Jespersen, Declerck, and others suggest that this sort of tense adaptation is especially common in indirect or reported speech—that is, a second-hand report of what someone said.

The Cambridge Grammar of the English Language says that in the following examples of reported speech, the choice of tense in the second clause is optional:

“Jill said she had too many commitments” … “Jill said she has too many commitments.”

Both sentences are correct, though the first suggests that Jill had too many commitments in the past, while the second suggests that she may still have too many.

As the Cambridge Grammar says, “the two reports do not have the same meaning, but in many contexts the difference between them will be of no pragmatic significance.”

However, in the sentence “Jill said she had/has a headache,” the book notes that “Jill’s utterance needs to have been quite recent for has to be appropriate.”

Declerck says the decision about the tense of the secondary clause “will generally be based on pragmatic considerations.” For instance, a speaker might shift to the present tense to indicate he thinks the situation is still valid or relevant.
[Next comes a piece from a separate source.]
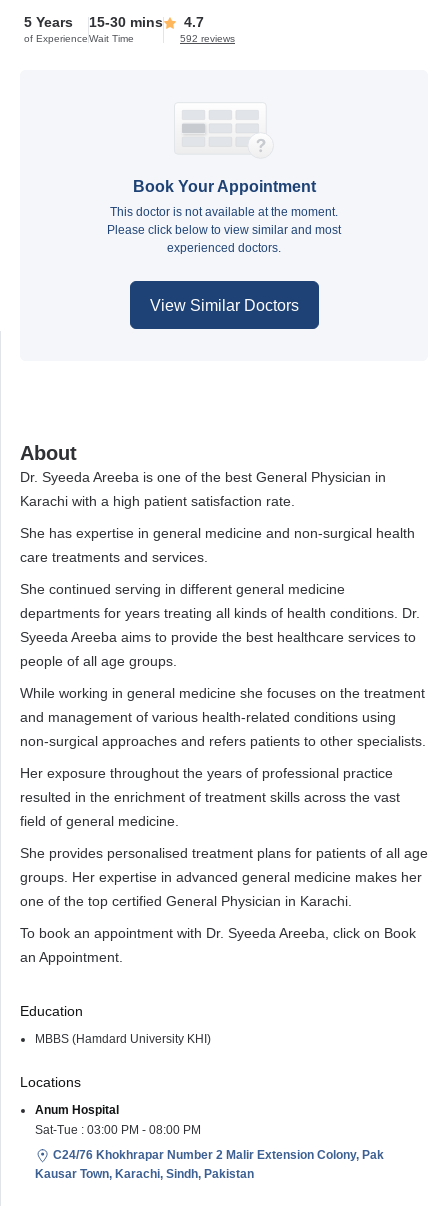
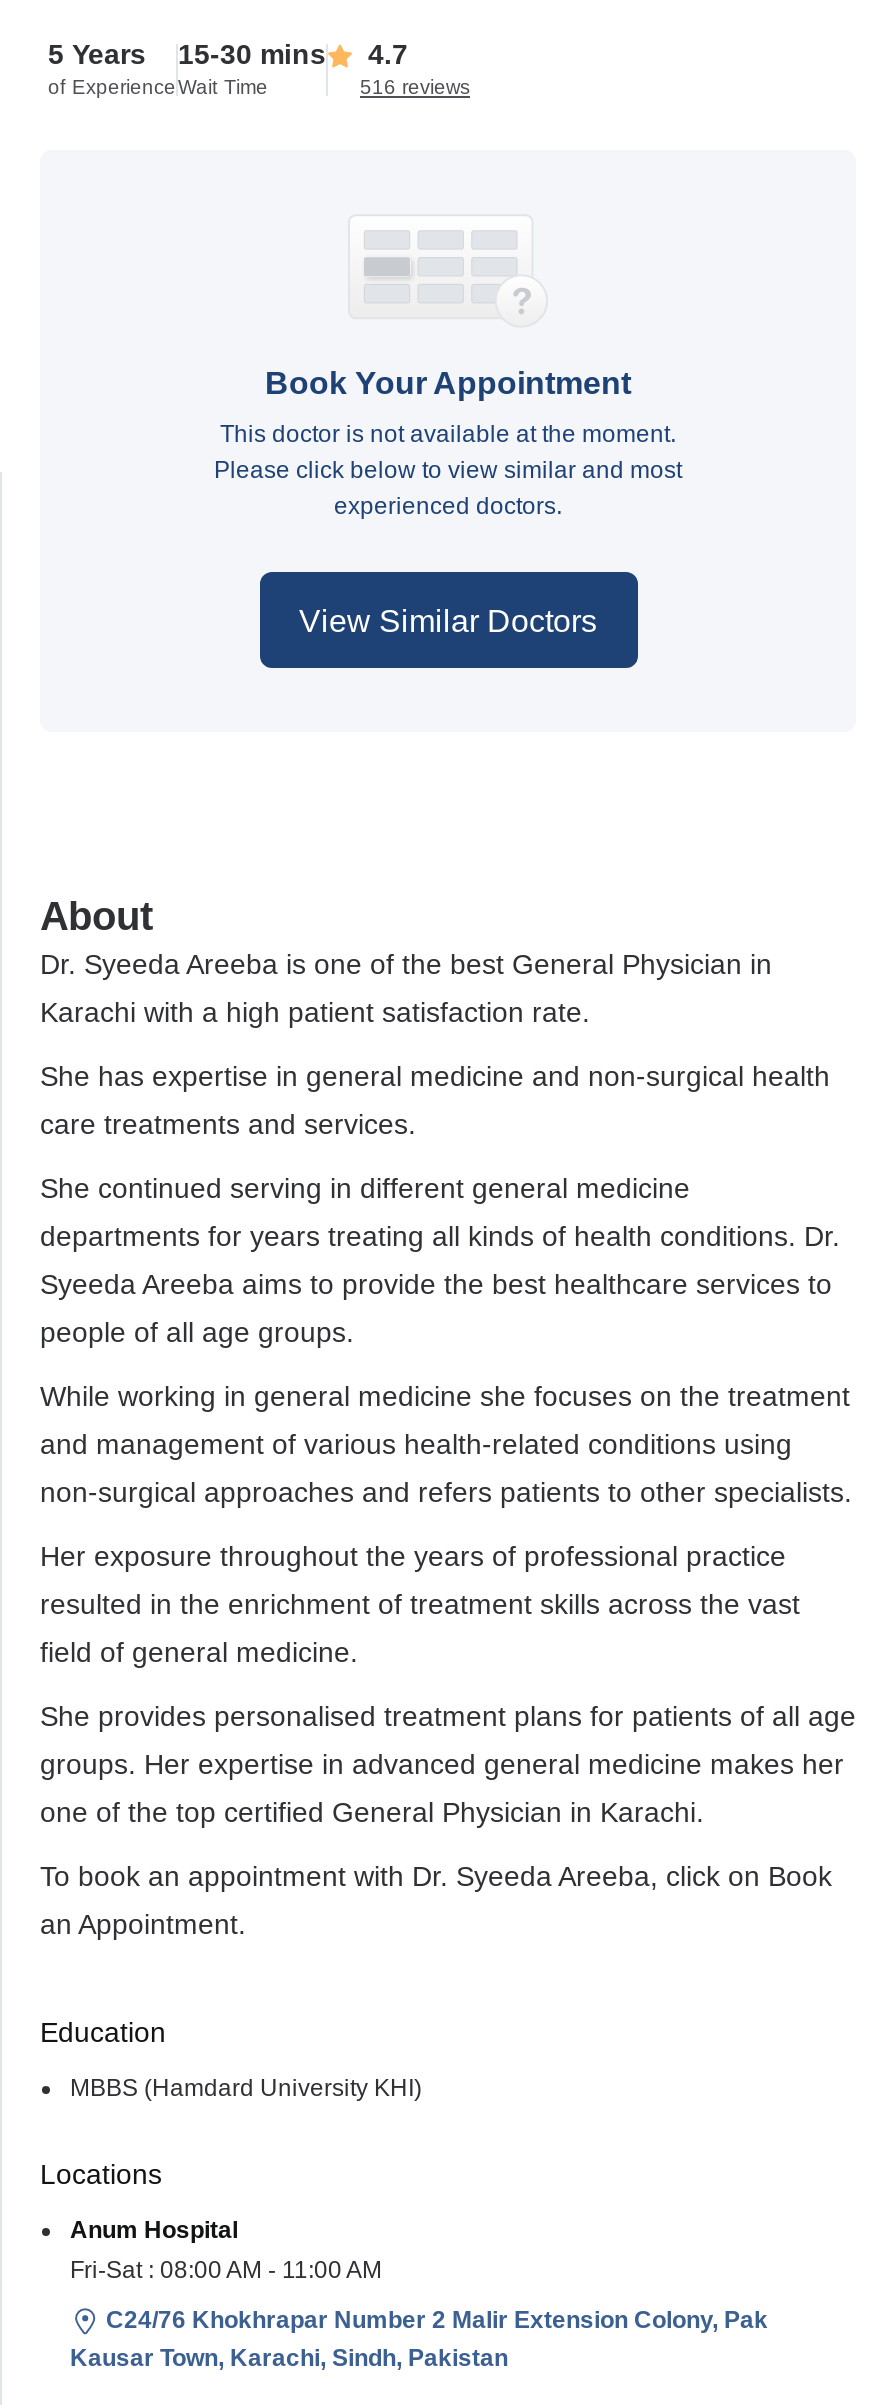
- 592 reviews
+ 516 reviews

- Sat-Tue : 03:00 PM - 08:00 PM
+ Fri-Sat : 08:00 AM - 11:00 AM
He uses the example “He said that Betty is a very clever girl.” This shift “from a past to a present domain,” Declerck says, “is optional, since the speaker could also have chosen to keep the domain constant,” as in “He said that Betty was a very clever girl.”

As you can see, the choice here isn’t always clear.

It’s safe to say that when we speak of the immediate or recent past, we’re more likely to use the present tense in the lesser clause (“He learned that he has cancer”).

But when a shift to the present would be jarring, we stick to the past tense even when the situation is still true (“She knew Wednesday was his poker night”).

We can think of further examples in which the tense is optional but the choice of one over the other makes a difference, as in this sentence:

“He said on the Today show that gluten is becoming a national obsession.” (The use of “is” stresses that the situation is still unfolding.)

And in the next two sentences, the differing tenses indicate differing views of an event:

“Did you know that what you were doing is wrong?” (The speaker is stressing that it’s still wrong.)

“Did you know that what you were doing was wrong?” (The speaker is emphasizing what the person knew at the time.)

Finally, we’ll end this post with an example in which the secondary verb is clearly better in the present tense.

We were just thinking that it’s time to sign off.